Existing page-deduplication attacks have been demonstrated on public IaaS (Infrastructure-as-a-Service) cloud systems [16, 18, 19]. In this attack scenario, an adversary tries to be co-located on the same physical server with a targeted virtual machine. Once the adversary is co-located, the adversary extracts sensitive information from other virtual machines, e.g., whether vulnerable versions of specific server applications are running, or whether specific files are currently open.

Although public cloud providers reacted and now disable page deduplication in public IaaS clouds [7], we found that page deduplication is not yet considered a security problem on private cloud systems and servers. Popular Linux server distributions enable page deduplication, either by default, or automatically when reaching a certain memory usage level. For instance, we observed this behavior on Proxmox VE, Redhat Server and Ubuntu Server if configured as a KVM host.

Therefore, we demonstrate our attack in a private IaaS cloud.

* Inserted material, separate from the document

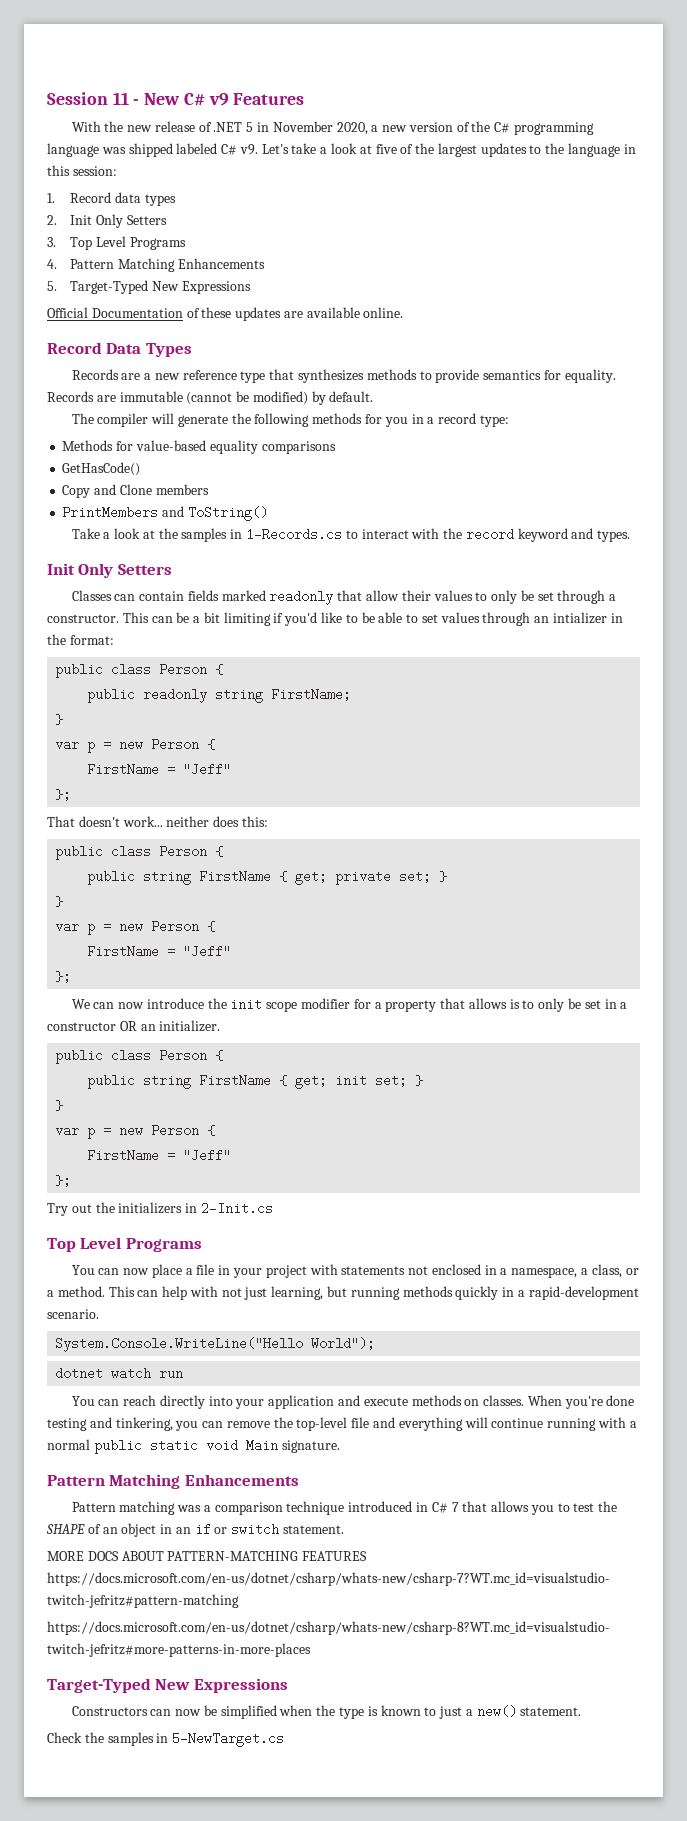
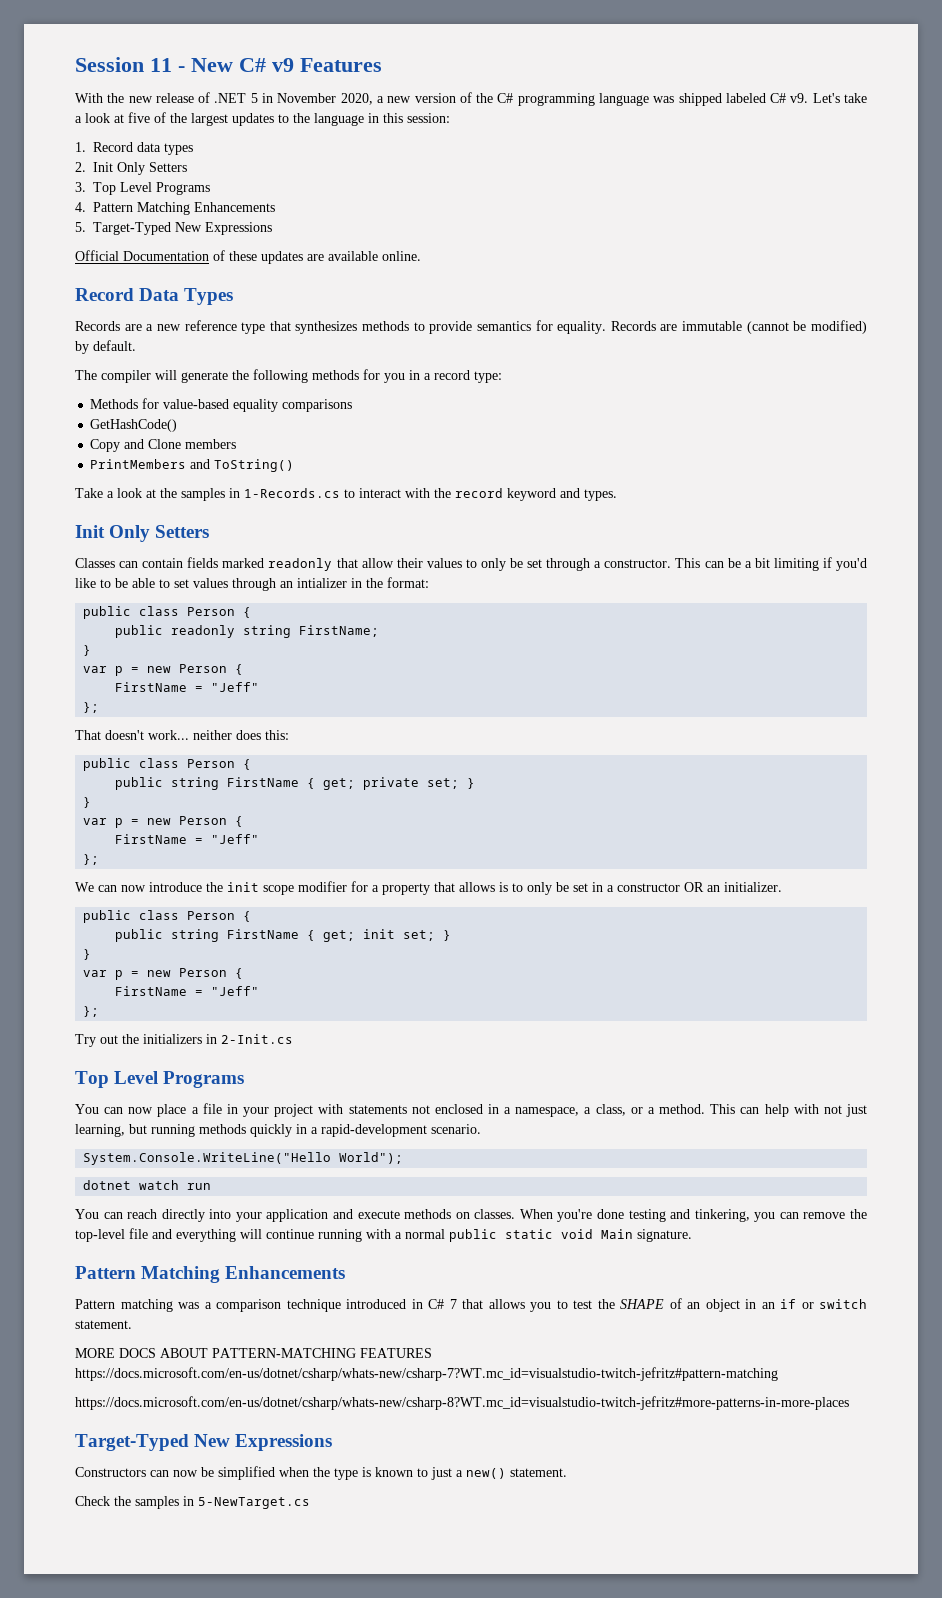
- GetHasCode()
+ GetHashCode()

This is a realistic scenario, for instance in companies where users work on thin clients, connected to a virtual machine in the private IaaS cloud. In this scenario, a victim working in one virtual machine opens a website containing the malicious Javascript code, which is then continuously run in the background in a browser tab. Compared to existing attacks, our attack is possible even if the system does not allow users to start arbitrary programs, or if the user is well-educated to avoid executing programs from an untrusted origin. Furthermore, we want to emphasize that our attack is doubly sandboxed in this scenario, by running in the Javascript sandbox in the virtual machine separated from the targeted program in another virtual machine. That is, the adversary is able to extract sensitive information from the victim’s virtual machine and other virtual machines on the same server.

The malicious Javascript code has to stay in memory until page deduplication has been performed. Depending on the system configuration, this can be between 30 sec and several hours. During our tests with 4 GB of physical memory and the default system configuration, we found that our memory is deduplicated after 3 min.

Fig. 1.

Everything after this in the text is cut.